– Может быть, ты меня не расслышала, маленькая эльфийка. – Его голос – не более чем шепот, который струится сквозь меня. Он проводит руками по шерсти Лю, медленно и уверенно в такт шагам. Его руки обхватывают мою лодыжку, поднимаясь по ноге, пока крепко не обхватывают икру. – Я сказал, останови.
Я сглатываю комок в горле в тщетной попытке выиграть время, чтобы подобрать ответ.
– Я не выполняю мужские приказы. – Его глаза темнеют, как будто это вызов, когда я пытаюсь высвободить свою ногу из его крепкой хватки. – Как ты ее остановил? – Я сомневаюсь, что он клюнет на мою попытку сменить тему, но он все равно смеется.
– В каждом существе есть темная сторона. – Его хватка ослабевает, и он придвигается ближе, проводя пальцем вверх по моей ноге. Мое сердце бешено колотится в груди, когда я слежу взглядом за его рукой, которая медленно поднимается к моему бедру, прежде чем ухватиться за гриву лошади.

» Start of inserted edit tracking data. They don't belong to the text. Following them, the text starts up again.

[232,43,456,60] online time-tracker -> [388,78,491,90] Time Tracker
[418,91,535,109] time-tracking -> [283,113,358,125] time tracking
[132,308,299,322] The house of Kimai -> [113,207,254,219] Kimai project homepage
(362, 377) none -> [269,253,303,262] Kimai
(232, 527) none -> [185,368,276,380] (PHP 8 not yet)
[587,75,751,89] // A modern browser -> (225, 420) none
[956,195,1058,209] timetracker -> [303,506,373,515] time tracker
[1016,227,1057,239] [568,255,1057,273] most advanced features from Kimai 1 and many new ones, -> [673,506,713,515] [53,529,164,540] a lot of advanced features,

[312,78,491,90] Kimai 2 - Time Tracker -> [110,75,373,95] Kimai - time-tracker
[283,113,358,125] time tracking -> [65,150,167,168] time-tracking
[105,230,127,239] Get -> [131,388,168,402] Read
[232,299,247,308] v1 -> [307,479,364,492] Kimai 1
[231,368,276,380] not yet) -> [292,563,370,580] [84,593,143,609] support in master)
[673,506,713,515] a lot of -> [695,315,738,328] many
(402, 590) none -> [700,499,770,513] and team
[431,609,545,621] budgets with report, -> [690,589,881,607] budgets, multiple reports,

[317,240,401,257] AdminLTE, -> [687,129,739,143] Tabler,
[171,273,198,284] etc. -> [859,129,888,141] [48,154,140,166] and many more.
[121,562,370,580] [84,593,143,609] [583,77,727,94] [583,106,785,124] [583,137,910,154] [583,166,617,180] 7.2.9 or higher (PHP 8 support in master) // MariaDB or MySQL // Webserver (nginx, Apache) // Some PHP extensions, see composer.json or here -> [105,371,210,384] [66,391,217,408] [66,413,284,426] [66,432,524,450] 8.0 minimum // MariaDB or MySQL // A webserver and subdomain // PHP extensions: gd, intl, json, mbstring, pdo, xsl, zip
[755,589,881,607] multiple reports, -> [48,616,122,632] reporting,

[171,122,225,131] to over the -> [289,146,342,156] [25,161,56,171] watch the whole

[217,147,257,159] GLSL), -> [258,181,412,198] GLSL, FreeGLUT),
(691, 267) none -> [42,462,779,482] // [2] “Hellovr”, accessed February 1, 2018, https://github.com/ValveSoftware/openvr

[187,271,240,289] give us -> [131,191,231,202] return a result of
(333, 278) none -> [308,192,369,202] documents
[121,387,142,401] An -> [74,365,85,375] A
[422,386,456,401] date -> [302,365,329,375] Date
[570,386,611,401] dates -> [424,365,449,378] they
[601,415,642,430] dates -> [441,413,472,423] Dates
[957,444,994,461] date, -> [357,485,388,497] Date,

В мгновение ока он забирается на лошадь. Его рука обхватывает меня за талию, прижимая к своей груди. От всего этого движения у меня перехватывает дыхание. Внезапно солнце больше не кажется мне смертельным врагом, и я почти забываю о нашей самоубийственной миссии. Я хочу откинуться назад или заставить его обхватить меня обеими руками. Но мне не следует желать этого. То, что я сейчас чувствую, неправильно. Как только он освободится, мы разойдемся в разные стороны, потому что все, что может произойти после – в большей или меньшей степени способно навредить моей семье. Они гораздо важнее, чем то, что может чувствовать мое сердце.
– Ты занимаешь слишком много места, – заставляю я себя прорычать. Я молю Божеств, чтобы он согласился и вернулся на землю, чтобы всякие грязные мысли не лезли мне в голову. Особенно мысли о том, что может произойти, если его руки опустятся.
Его грудь вибрирует у моей спины, когда он напевает. Лю снова пускается в путь, и мои пальцы впиваются в ладонь от того, как крепко я сжимаю поводья.
Он мрачно усмехается, проводя пальцами по моему животу.
– Я не чувствую гнев, – шепчет он. – Тебе не одурачить меня, дорогуша.
Его дыхание согревает мою шею, его рука опускается к моей ноге, и его большая ладонь сжимает мое бедро – едва заметно, но я чувствую это всем своим телом. Другой рукой он обнимает меня крепче, и при этом его большой палец касается нижней части моей груди.
Я сжимаю зубы, чтобы не вздохнуть со стоном.
– Что бы ты ни чувствовал, уверяю тебя, что это совершенно неуместно. – Бросив поводья, я снимаю с себя обе его руки, несмотря на протесты моего тела, и сажусь прямо, подавшись вперед так далеко, как только могу, пока моя спина не сгибается под неестественным углом.
– Я не кусаюсь, маленькая эльфийка, – усмехается он. – Если, конечно, ты сама этого не захочешь.
Я округляю глаза и двигаюсь вперед, пока седло не упирается мне в живот.
– Ни за что.
Он напрягается позади меня, и краем глаза я замечаю тени, которые появляются и исчезают, забирая Гидеона с собой, прежде чем я успеваю спросить, что происходит. Тошнотворная волна пробегает по моей коже, поднимая волосы дыбом. Я чувствую, что он на самом краю нашей связующей нити, но не знаю, какие эмоции бушуют в нем.
Мой взгляд перескакивает с дерева на дерево, ожидая уловить признаки движения или нападения, но даже жуки не осмеливаются шевелить крыльями. Даже гудение роя пикси не нарушает замерший воздух. Ничто, кроме смерти, не наполняет пространство – жуткая пустота безмолвия поглощает любые признаки жизни.
Лю начинает фыркать, притопывая при каждом шаге, как будто она готова либо напасть, либо убежать при первых признаках опасности. Зарываясь пальцами в ее мягкую шерсть, я пытаюсь унять ее беспокойство, поскольку каждый шаг лошади становится более неуверенным, чем предыдущий.
Знакомая рукоять трется о мою ладонь, когда я медленно вытаскиваю один из своих клинков, стараясь не издать ни единого звука. В другую руку крепко впиваются кожаные поводья, и сам воздух словно режет, оставляя глубокие раны на коже.
Затем появляется запах – боги, отвратительный запах. Гнилостный, металлический и кислый, как будто в лесу были оставлены отравленные тела на съедение лесным тварям. Деревья вокруг становятся серыми, как будто они единственное, что осталось после пожара.